On December 8, the official website of the State Drug Administration released the news that tengsheng Huachuang Pharmaceutical Technology (Beijing) Co., Ltd. approved the registration application of Tengsheng Huachuang Pharmaceutical Technology (Beijing) Co., Ltd. for the combination treatment of new coronavirus neutralization antibody combination treatment drugs ampavirinumab injection (BRII-196) and romisvir monoclonal antibody injection (BRII-198).
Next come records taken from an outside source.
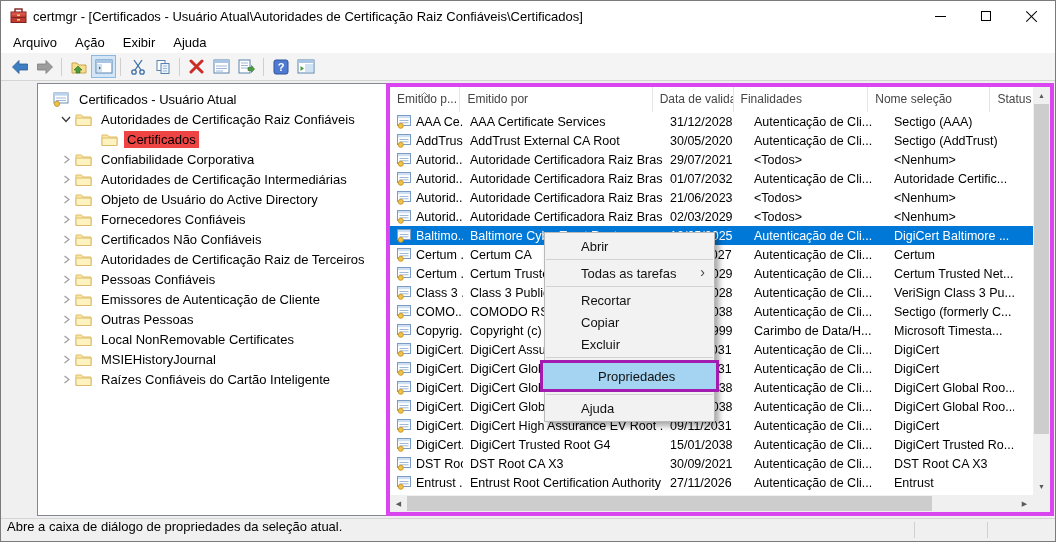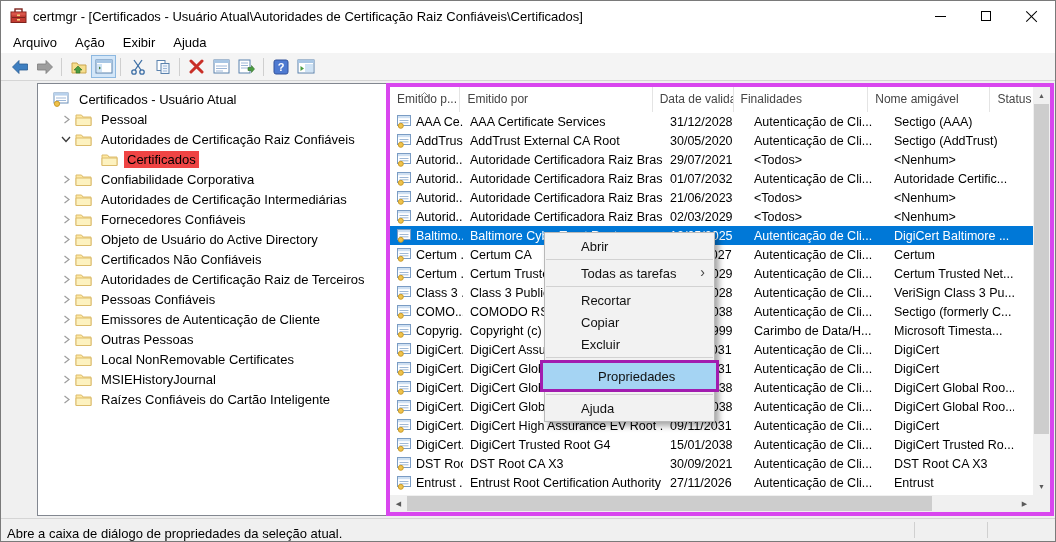--- a/index.html
+++ b/index.html
@@ -435,7 +435,7 @@
         <div class="hcell c1"><span>Emitido por</span></div>
         <div class="hcell c2"><span>Data de validade</span></div>
         <div class="hcell c3"><span>Finalidades</span></div>
-        <div class="hcell c4"><span>Nome amigável</span></div>
+        <div class="hcell c4"><span>Nome seleção</span></div>
         <div class="hcell c5"><span>Status</span></div>
       </div>
 

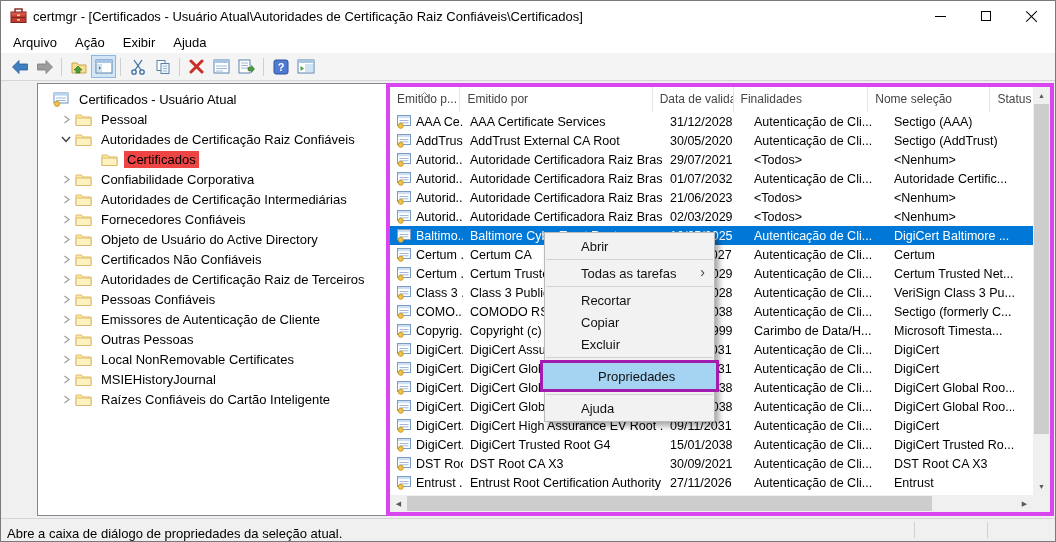--- a/index.html
+++ b/index.html
@@ -217,19 +217,6 @@
           <span class="tree-label">Certificados - Usuário Atual</span>
         </div>
 
-        <div class="tree-item collapsed lvl1">
-          <span class="chev chev-right">
-            <svg width="9" height="9" viewBox="0 0 9 9">
-              <path d="M2.5 1 L7 4.5 L2.5 8" fill="none" stroke="#9d9d9d" stroke-width="1.2"></path>
-            </svg>
-          </span>
-
-          <svg class="t-icon folder-t-icon" viewBox="0 0 17 14">
-            <path d="M1 2.5 h5.5 l1.5 2 h8 v8.5 h-15 z" fill="#ffe9a2" stroke="#dcbc6c"></path>
-            <path d="M1 5.5 h15 v7.5 h-15 z" fill="#fdf2c0" stroke="#dcbc6c"></path>
-          </svg>
-          <span class="tree-label">Pessoal</span>
-        </div>
 
         <div class="tree-item expanded lvl1">
 

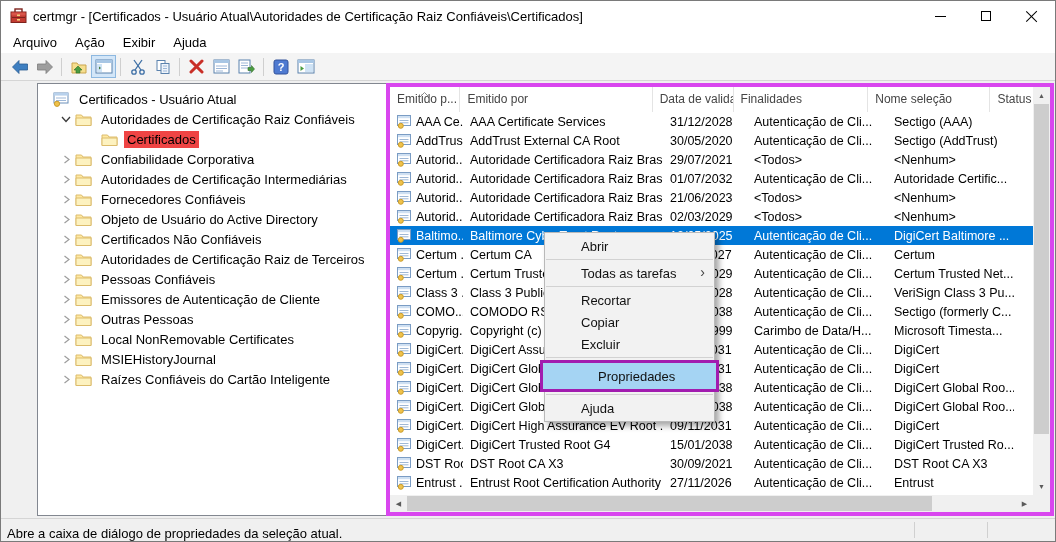--- a/index.html
+++ b/index.html
@@ -281,21 +281,21 @@
             <path d="M1 2.5 h5.5 l1.5 2 h8 v8.5 h-15 z" fill="#ffe9a2" stroke="#dcbc6c"></path>
             <path d="M1 5.5 h15 v7.5 h-15 z" fill="#fdf2c0" stroke="#dcbc6c"></path>
           </svg>
+          <span class="tree-label">Objeto de Usuário do Active Directory</span>
+        </div>
+
+        <div class="tree-item collapsed lvl1">
+          <span class="chev chev-right">
+            <svg width="9" height="9" viewBox="0 0 9 9">
+              <path d="M2.5 1 L7 4.5 L2.5 8" fill="none" stroke="#9d9d9d" stroke-width="1.2"></path>
+            </svg>
+          </span>
+
+          <svg class="t-icon folder-t-icon" viewBox="0 0 17 14">
+            <path d="M1 2.5 h5.5 l1.5 2 h8 v8.5 h-15 z" fill="#ffe9a2" stroke="#dcbc6c"></path>
+            <path d="M1 5.5 h15 v7.5 h-15 z" fill="#fdf2c0" stroke="#dcbc6c"></path>
+          </svg>
           <span class="tree-label">Fornecedores Confiáveis</span>
-        </div>
-
-        <div class="tree-item collapsed lvl1">
-          <span class="chev chev-right">
-            <svg width="9" height="9" viewBox="0 0 9 9">
-              <path d="M2.5 1 L7 4.5 L2.5 8" fill="none" stroke="#9d9d9d" stroke-width="1.2"></path>
-            </svg>
-          </span>
-
-          <svg class="t-icon folder-t-icon" viewBox="0 0 17 14">
-            <path d="M1 2.5 h5.5 l1.5 2 h8 v8.5 h-15 z" fill="#ffe9a2" stroke="#dcbc6c"></path>
-            <path d="M1 5.5 h15 v7.5 h-15 z" fill="#fdf2c0" stroke="#dcbc6c"></path>
-          </svg>
-          <span class="tree-label">Objeto de Usuário do Active Directory</span>
         </div>
 
         <div class="tree-item collapsed lvl1">

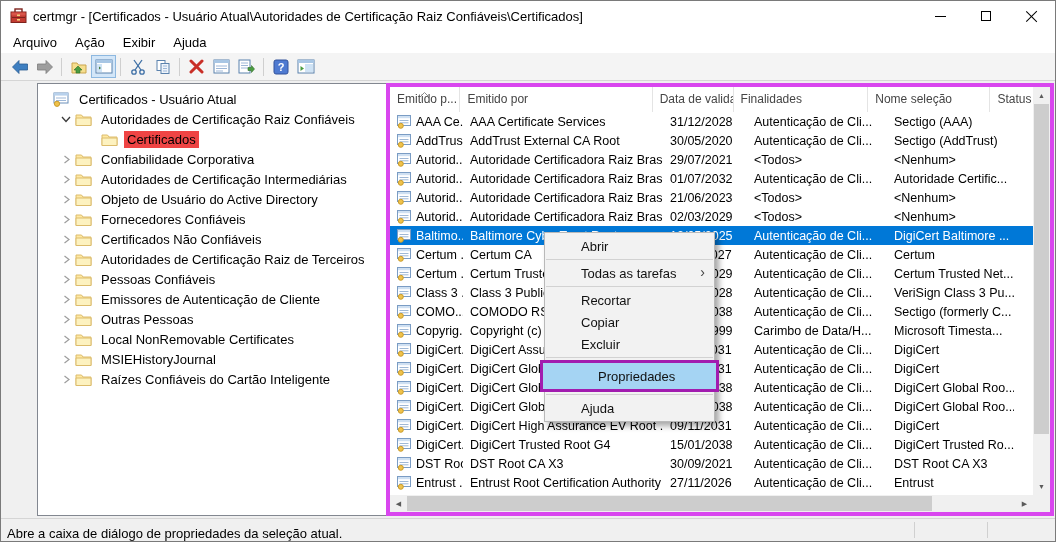--- a/index.html
+++ b/index.html
@@ -76,7 +76,7 @@
   .mitem.annotated { border:3px solid #a21caf; margin:0 -5px; padding-left:55px; height:32px; }
 
   
-  .statusbar { height:23px; background:#f0f0f0; border-top:1px solid #d5d5d5; display:flex; align-items:flex-end; font-size:13px; color:#000; padding-left:6px; position:relative; }
+  .statusbar { height:23px; background:#f0f0f0; border-top:1px solid #d5d5d5; display:flex; align-items:flex-start; font-size:13px; color:#000; padding-left:6px; position:relative; }
   .sb-div { position:absolute; top:3px; bottom:3px; width:1px; background:#d0d0d0; }
 </style>
 </head>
In accordance with the relevant provisions of the Drug Administration Law and in accordance with the special approval procedures for drugs, the State Food and Drug Administration conducted an emergency review and approval, and approved the combination of the above two drugs for the treatment of mild and ordinary types and accompanied by high-risk factors for progression to severe (including hospitalization or death) adults and adolescents (12-17 years old, weighing ≥40 kg) with novel coronavirus infection (COVID-19). Among them, adolescents (12-17 years old, weight ≥40kg) are conditionally approved.
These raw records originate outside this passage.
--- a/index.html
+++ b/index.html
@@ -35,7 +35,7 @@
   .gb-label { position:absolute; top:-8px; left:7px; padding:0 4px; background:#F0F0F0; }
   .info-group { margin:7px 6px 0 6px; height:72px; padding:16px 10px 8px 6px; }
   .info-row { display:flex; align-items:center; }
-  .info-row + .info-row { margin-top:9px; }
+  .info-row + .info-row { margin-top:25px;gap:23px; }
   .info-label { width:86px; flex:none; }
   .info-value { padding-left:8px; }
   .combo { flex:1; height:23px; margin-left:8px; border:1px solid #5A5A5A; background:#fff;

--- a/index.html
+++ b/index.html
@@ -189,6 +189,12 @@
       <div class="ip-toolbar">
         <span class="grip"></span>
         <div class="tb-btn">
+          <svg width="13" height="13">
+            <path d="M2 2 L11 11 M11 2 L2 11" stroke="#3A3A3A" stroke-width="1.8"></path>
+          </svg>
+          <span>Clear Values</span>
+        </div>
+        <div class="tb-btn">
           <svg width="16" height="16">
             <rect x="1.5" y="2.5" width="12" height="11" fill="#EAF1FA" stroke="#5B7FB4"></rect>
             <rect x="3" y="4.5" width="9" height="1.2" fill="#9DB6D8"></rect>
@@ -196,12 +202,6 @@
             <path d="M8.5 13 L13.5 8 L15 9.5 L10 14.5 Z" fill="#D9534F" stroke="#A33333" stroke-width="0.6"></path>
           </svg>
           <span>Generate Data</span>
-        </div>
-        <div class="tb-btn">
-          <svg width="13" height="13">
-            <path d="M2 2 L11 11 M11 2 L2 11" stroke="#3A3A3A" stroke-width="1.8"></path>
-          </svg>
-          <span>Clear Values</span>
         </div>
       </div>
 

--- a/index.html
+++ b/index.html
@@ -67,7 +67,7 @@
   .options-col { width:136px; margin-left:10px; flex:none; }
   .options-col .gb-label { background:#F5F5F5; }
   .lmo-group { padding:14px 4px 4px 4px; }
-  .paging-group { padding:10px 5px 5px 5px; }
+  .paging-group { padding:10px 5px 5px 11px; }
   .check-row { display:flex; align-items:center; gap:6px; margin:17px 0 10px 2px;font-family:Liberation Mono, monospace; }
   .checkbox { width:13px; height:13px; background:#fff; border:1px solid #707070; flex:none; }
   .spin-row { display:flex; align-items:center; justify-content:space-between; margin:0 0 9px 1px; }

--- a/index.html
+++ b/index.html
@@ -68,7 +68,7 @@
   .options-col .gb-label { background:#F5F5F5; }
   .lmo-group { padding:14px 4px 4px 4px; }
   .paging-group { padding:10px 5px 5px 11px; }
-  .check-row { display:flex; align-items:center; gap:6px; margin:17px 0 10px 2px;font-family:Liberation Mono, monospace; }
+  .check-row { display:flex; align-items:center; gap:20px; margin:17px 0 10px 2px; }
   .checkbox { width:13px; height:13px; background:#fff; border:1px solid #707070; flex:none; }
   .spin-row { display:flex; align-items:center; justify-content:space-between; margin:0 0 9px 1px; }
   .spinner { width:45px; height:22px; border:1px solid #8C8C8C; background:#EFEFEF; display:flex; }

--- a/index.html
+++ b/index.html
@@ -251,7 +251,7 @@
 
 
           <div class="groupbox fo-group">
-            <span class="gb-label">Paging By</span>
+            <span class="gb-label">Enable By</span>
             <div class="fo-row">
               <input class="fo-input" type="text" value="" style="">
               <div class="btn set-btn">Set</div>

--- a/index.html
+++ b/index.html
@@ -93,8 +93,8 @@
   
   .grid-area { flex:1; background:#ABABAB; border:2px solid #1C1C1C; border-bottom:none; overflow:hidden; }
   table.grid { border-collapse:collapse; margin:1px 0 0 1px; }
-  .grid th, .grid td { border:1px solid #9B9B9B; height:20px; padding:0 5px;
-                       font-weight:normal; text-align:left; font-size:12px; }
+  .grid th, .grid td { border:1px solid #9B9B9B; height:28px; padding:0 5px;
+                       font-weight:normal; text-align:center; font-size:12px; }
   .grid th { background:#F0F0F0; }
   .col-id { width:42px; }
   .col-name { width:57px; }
This is the first approved new coronavirus neutralizing antibody combination treatment drug with independent intellectual property rights in China, marking that China has the first anti-new coronavirus specific drug that has been fully independently developed and proved effective by strict randomized, double-blind and placebo-controlled studies.
Who are the developers?
The team of Zhang Linqi, director of the Center for Global Health and Infectious Diseases of Tsinghua University and director of the Comprehensive Research Center for AIDS, professor of the School of Medicine, Tengsheng BoYao and the Third People's Hospital of Shenzhen City, were collected in the bodies of recovered patients with novel coronavirus pneumonia.
Which coronaviruses are effective?
According to the information publicly disclosed by Tengsheng Bo Pharmaceutical, the current in vitro chimeric virus experimental detection data show that the combination of ampavirus monoclonal antibody/romizumab has maintained neutral activity against the main strains of the new coronavirus that are widely concerned, including: Alpha, Beta, Gamma, Epsilon, Delta, Delta Plus, Lambda and Mu.
How effective is the treatment?
The final results of the Phase 3 clinical trial of the drug showed that the combination of amphavir monoclonal antibody/romimab reduced the risk of hospitalization and death in high-risk COVID-19 outpatients by 80% compared with placebo (78% in the medium term).
According to Science and Technology Daily, the results of the phase III clinical trial of 837 cases of new crown pneumonia patients conducted by Tengsheng Bo's neutralizing antibody therapy in 4 continents, 6 countries and 111 clinical trial institutions showed that the antibody combination drug could reduce hospitalization and mortality by 78%, and the drug delivery group achieved zero deaths after 28 days of treatment, and the control group achieved 8 deaths.
According to the results of the NIH-led ACTIV-2 trial, patients with combined ambavir monoclonal antibody and romizumab had fewer adverse events of grade 3 and above, only 3.8% and 13.4%, and no serious adverse events associated with the drug occurred.
In June 2021, in response to the new crown epidemic caused by the "Delta" variant in China, Tengsheng Bo Pharmaceutical donated nearly 3,000 copies of ampavirusumab and romizumab from nearly 3,000 people, involving 13 provinces (autonomous regions) such as Guangdong Province, Yunnan Province and Jiangsu Province, and treated nearly 900 patients, which is the largest number of patients who have experienced neutralizing antibodies in a single country.
Does it work against "Omikron"?
On the evening of December 12, Temshengbo Drug announced that new in vitro chimeric virus experiments and data show that its combination therapy of ampavirusumab/romizumab (formerly known as BRII-196/BRII-198 combination therapy) maintained the neutralization activity of the novel coronavirus variant B.1.1.529 ("Omicron").
Can COVID-19 be prevented?
Professor Zhang Linqi said that the two antibodies can remain in the human body for 9 to 12 months and maintain super antiviral ability. For those who have a variety of underlying diseases or immune diseases that are not suitable for vaccination, antibodies are very effective. Follow-up will continue to strengthen the research on drug prevention.
It will take some time before the large-scale use of new crown drugs, and what we can do at present is to continue to do a good job of personal protective measures, wear masks, wash hands frequently, do not gather, vaccinate, and patiently wait for the dawn of our victory over the new crown.